The pros and cons of eDRAM/ESRAM in next-gen

Discussion in 'Console Technology' started by Shifty Geezer, Jan 8, 2012.

  1. Betanumerical

    Veteran

    Joined:
    Aug 20, 2007
    Messages:
    1,763
    Likes Received:
    280
    Location:
    In the land of the drop bears
    We know the details, they are normal DMA + LZ encode / decode + jpeg decode.
     
  2. Scott_Arm

    Legend

    Joined:
    Jun 16, 2004
    Messages:
    15,134
    Likes Received:
    7,680
    I was just too lazy to look it up ;)
     
  3. Shifty Geezer

    Shifty Geezer uber-Troll!
    Moderator Legend

    Joined:
    Dec 7, 2004
    Messages:
    44,106
    Likes Received:
    16,898
    Location:
    Under my bridge
    I think the principle customisation was to change the A to an E... ;)
     
  4. Scott_Arm

    Legend

    Joined:
    Jun 16, 2004
    Messages:
    15,134
    Likes Received:
    7,680
    Isn't the swizzle and jpeg decode new? Are they extra DMA units? You're right though. It's not like a huge piece of new silicon.
     
  5. iroboto

    iroboto Daft Funk
    Legend Subscriber

    Joined:
    Mar 6, 2014
    Messages:
    14,834
    Likes Received:
    18,634
    Location:
    The North
    So can I assert the following:

    In general this setup has higher theoretical bandwidth, harder to program for, harder to master, slow to maximize but with the pro of a higher ceiling than a simpler architecture. If you were to pinpoint a true weakness it would involve not having monumentally more bandwidth over the competition, instead esram has a 25% more bandwidth (over a simpler competing external architecture). They likely could have gone with higher bandwidth (edram) and more CUs but it would be less than 32mb of working space) which may have been much harder to program for.

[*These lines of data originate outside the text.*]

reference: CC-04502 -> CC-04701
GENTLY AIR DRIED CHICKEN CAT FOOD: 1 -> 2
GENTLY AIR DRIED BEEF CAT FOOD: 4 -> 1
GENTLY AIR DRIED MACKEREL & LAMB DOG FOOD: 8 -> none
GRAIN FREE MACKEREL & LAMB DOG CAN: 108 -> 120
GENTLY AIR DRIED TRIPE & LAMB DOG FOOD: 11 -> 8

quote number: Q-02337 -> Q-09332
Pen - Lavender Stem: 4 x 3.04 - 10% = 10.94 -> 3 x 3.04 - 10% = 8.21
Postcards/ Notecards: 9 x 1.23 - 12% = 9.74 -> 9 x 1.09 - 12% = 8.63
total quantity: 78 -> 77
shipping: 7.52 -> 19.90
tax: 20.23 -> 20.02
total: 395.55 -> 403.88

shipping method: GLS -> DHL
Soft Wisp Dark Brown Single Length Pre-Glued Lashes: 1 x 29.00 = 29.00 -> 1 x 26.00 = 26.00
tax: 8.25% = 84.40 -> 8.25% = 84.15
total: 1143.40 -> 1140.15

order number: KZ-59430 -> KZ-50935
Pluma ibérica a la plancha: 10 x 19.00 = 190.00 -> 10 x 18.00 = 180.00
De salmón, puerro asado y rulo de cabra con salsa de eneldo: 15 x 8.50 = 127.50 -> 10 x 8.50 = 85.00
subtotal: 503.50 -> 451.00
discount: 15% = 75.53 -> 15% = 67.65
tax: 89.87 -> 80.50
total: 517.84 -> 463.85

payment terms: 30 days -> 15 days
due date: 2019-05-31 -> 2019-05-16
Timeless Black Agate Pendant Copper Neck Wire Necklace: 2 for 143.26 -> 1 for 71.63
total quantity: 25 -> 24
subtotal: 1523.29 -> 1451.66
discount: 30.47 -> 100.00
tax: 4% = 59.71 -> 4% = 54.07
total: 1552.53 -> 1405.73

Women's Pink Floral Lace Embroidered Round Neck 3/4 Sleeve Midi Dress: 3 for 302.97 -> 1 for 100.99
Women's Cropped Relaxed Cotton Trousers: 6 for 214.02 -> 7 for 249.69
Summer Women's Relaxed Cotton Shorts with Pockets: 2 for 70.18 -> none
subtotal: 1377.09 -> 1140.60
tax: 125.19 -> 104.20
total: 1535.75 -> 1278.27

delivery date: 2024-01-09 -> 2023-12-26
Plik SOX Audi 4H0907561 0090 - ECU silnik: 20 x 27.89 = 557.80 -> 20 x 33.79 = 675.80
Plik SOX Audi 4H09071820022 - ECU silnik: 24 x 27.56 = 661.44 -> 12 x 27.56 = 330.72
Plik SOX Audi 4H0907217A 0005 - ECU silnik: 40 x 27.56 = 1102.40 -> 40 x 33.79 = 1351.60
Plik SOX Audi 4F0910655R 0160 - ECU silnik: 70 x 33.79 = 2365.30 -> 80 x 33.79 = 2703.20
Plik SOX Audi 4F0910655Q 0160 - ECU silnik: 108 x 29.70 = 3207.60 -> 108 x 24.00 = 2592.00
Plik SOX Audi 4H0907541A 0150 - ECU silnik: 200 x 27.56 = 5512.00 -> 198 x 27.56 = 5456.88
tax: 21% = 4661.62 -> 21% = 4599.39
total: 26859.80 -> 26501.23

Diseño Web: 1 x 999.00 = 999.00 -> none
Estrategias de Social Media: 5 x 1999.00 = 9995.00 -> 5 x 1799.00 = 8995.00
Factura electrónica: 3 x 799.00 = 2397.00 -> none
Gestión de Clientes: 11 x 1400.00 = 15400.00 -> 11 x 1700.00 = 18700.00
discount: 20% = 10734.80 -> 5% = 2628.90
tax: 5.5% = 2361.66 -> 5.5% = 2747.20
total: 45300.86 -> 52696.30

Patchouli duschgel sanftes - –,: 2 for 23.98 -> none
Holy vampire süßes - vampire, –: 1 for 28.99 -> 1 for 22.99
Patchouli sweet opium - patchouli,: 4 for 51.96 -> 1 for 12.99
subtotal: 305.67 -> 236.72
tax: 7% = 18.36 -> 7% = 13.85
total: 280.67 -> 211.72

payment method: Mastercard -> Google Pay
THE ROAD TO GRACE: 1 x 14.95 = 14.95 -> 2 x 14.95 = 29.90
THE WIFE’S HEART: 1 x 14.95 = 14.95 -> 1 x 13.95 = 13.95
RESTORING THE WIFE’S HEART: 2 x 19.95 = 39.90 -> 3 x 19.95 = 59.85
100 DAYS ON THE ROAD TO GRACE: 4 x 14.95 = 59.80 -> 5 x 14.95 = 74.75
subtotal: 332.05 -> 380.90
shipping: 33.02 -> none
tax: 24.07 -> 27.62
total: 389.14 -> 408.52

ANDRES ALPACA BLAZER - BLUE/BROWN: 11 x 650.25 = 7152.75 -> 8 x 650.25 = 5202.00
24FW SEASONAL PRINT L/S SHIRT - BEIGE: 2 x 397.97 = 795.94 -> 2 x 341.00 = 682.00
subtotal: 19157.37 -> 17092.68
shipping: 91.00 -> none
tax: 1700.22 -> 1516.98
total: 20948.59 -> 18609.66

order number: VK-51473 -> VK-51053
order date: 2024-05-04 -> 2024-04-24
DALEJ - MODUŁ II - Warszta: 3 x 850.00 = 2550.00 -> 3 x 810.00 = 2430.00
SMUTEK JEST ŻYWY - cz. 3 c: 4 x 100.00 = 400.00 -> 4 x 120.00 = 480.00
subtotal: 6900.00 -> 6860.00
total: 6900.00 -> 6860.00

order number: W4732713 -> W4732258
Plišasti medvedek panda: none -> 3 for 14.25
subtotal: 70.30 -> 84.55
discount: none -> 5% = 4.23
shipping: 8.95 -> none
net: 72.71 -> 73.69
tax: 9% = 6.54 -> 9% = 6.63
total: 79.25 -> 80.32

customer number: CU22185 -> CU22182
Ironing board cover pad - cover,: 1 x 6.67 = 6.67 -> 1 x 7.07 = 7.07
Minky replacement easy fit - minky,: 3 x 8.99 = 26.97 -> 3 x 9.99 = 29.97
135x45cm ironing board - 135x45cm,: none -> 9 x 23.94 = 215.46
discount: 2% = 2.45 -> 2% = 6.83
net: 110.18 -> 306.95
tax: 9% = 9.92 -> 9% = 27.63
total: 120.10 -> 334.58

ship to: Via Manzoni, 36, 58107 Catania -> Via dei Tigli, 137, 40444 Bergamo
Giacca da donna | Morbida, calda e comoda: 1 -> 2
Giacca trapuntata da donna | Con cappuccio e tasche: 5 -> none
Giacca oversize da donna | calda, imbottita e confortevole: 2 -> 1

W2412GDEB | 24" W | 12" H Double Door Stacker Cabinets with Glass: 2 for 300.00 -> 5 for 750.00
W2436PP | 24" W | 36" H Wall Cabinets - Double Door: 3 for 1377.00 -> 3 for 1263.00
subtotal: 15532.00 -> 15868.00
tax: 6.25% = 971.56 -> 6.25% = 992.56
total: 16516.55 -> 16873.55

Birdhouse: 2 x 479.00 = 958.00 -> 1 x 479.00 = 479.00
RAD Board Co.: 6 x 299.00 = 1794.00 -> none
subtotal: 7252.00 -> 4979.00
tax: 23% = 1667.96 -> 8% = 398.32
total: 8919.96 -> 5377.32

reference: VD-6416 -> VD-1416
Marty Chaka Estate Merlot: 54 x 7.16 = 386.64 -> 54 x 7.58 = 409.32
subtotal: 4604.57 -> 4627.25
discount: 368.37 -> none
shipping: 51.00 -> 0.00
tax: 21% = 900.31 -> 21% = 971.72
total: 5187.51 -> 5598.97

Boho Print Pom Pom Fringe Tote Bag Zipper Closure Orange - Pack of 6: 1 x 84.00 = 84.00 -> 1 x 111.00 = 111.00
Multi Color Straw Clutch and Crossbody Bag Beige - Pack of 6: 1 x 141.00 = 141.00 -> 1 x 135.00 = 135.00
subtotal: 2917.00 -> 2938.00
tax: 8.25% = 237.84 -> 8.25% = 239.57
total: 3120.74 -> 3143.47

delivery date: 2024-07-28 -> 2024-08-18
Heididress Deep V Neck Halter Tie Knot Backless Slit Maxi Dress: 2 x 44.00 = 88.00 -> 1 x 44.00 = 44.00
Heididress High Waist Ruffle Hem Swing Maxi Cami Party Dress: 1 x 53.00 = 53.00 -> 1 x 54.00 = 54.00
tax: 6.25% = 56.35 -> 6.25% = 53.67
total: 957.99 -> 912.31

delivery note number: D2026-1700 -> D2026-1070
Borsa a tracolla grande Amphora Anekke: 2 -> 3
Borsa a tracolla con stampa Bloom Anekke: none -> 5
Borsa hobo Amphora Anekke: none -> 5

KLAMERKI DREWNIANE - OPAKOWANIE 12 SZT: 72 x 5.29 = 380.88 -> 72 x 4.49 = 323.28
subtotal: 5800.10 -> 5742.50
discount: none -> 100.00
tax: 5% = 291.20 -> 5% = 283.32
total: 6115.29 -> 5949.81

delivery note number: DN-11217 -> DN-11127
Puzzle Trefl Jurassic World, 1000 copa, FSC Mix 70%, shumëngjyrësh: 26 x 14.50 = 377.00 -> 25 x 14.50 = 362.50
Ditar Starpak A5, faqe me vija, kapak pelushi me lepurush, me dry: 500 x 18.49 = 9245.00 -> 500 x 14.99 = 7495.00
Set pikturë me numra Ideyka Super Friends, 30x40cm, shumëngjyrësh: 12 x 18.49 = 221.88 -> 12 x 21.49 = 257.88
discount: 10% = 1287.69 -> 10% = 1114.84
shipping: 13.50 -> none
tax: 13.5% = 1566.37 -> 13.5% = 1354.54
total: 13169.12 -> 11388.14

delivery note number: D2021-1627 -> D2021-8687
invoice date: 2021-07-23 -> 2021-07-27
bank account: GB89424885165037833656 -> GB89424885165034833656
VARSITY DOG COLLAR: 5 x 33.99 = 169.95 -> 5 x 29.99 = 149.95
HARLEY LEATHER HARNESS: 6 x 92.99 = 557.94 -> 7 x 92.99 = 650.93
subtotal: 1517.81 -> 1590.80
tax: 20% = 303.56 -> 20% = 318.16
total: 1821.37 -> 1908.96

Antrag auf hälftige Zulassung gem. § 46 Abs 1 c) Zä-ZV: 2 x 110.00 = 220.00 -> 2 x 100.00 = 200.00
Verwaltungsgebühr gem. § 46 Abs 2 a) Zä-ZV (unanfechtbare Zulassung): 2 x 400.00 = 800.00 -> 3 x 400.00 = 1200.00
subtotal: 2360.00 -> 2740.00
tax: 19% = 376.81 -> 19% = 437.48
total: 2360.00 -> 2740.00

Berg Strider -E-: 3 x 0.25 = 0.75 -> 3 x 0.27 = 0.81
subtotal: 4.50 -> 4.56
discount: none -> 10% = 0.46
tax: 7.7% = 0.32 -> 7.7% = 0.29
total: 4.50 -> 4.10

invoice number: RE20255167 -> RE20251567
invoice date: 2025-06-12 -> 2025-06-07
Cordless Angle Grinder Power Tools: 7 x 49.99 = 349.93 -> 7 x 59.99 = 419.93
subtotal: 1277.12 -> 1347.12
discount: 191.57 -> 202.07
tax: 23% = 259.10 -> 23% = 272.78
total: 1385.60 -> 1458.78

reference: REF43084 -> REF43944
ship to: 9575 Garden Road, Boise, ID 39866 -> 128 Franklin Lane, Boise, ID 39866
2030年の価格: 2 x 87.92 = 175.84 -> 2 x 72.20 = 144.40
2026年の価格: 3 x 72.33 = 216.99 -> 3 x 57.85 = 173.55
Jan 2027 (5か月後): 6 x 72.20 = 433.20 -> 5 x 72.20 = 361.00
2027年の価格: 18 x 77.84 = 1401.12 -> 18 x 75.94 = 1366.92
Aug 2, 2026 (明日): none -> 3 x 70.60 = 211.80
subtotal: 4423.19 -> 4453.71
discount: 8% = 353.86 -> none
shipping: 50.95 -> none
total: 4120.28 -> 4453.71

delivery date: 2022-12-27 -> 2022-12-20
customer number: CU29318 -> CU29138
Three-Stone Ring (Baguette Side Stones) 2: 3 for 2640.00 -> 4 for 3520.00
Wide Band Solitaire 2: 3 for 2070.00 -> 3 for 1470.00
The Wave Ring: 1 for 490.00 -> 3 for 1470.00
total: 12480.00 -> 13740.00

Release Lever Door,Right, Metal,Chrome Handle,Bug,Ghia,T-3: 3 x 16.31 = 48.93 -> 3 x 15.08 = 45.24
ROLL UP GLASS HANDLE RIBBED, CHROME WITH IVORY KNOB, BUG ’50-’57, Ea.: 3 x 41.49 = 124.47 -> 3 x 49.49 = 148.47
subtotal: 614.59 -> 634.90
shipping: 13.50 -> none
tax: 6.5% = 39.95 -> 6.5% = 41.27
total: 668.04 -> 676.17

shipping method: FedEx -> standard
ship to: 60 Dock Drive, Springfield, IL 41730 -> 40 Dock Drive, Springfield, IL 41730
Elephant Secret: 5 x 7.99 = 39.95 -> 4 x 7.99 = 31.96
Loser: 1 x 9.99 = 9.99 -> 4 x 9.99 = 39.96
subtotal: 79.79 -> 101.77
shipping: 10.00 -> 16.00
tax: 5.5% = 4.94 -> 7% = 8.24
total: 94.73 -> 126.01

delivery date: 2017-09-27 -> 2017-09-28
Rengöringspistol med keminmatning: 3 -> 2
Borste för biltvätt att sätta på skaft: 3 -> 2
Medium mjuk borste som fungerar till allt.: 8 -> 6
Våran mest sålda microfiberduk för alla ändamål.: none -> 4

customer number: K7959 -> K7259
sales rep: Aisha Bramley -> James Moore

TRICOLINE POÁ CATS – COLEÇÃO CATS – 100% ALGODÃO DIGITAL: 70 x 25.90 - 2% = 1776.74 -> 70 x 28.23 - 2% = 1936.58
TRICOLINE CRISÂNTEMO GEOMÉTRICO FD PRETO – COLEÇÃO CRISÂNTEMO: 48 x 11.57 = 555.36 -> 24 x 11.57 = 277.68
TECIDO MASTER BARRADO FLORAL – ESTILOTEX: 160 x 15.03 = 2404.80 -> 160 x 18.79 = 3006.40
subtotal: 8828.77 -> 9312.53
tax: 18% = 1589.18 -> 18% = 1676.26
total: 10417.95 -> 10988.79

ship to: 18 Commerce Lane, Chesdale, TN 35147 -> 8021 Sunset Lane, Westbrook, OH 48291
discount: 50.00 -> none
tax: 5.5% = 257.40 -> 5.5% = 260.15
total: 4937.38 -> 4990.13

    DMEs are there to help saturate the bus much like it would over PCIE.
     
  6. Scott_Arm

    Legend

    Joined:
    Jun 16, 2004
    Messages:
    15,134
    Likes Received:
    7,680
    The DMEs are there to keep ESRAM filled with useful data as much as possible. Because you can read/write from the ESRAM concurrently, you can DMA data into into from DDR3 while the GPU is reading from ESRAM at the same time. You could also do the opposite. While the GPU writes to ESRAM, the DMEs can copy data over to DDR3.
     
  7. Betanumerical

    Veteran

    Joined:
    Aug 20, 2007
    Messages:
    1,763
    Likes Received:
    280
    Location:
    In the land of the drop bears
    edram is denser then esram, why would it be smaller? if anything it should be bigger.
     
  8. iroboto

    iroboto Daft Funk
    Legend Subscriber

    Joined:
    Mar 6, 2014
    Messages:
    14,834
    Likes Received:
    18,634
    Location:
    The North

    I am assuming that the idea is to use a much smaller amount.
     
  9. Betanumerical

    Veteran

    Joined:
    Aug 20, 2007
    Messages:
    1,763
    Likes Received:
    280
    Location:
    In the land of the drop bears
    But if the density numbers I am looking are correct (roughly 3x) then even using the same amount would reduce it by a drastic size, also the edram doesn't have to be on the same die you should be able to do a MCM with it and have more of it.
     
  10. steveOrino

    Regular

    Joined:
    Feb 11, 2010
    Messages:
    549
    Likes Received:
    242
    Thats what Intel did in the end. Large pools of sram just didn't make economic sense. Apparently scaling 6T sram is really difficult.
     
  11. 3dilettante

    Legend Alpha

    Joined:
    Sep 15, 2003
    Messages:
    8,579
    Likes Received:
    4,799
    Location:
    Well within 3d
    SRAM doesn't have to be on the same die either, but a second custom die and an MCM adds complexity and cost to the whole project.
    The DF interview indciated that Microsoft wanted a single-chip solution anyway.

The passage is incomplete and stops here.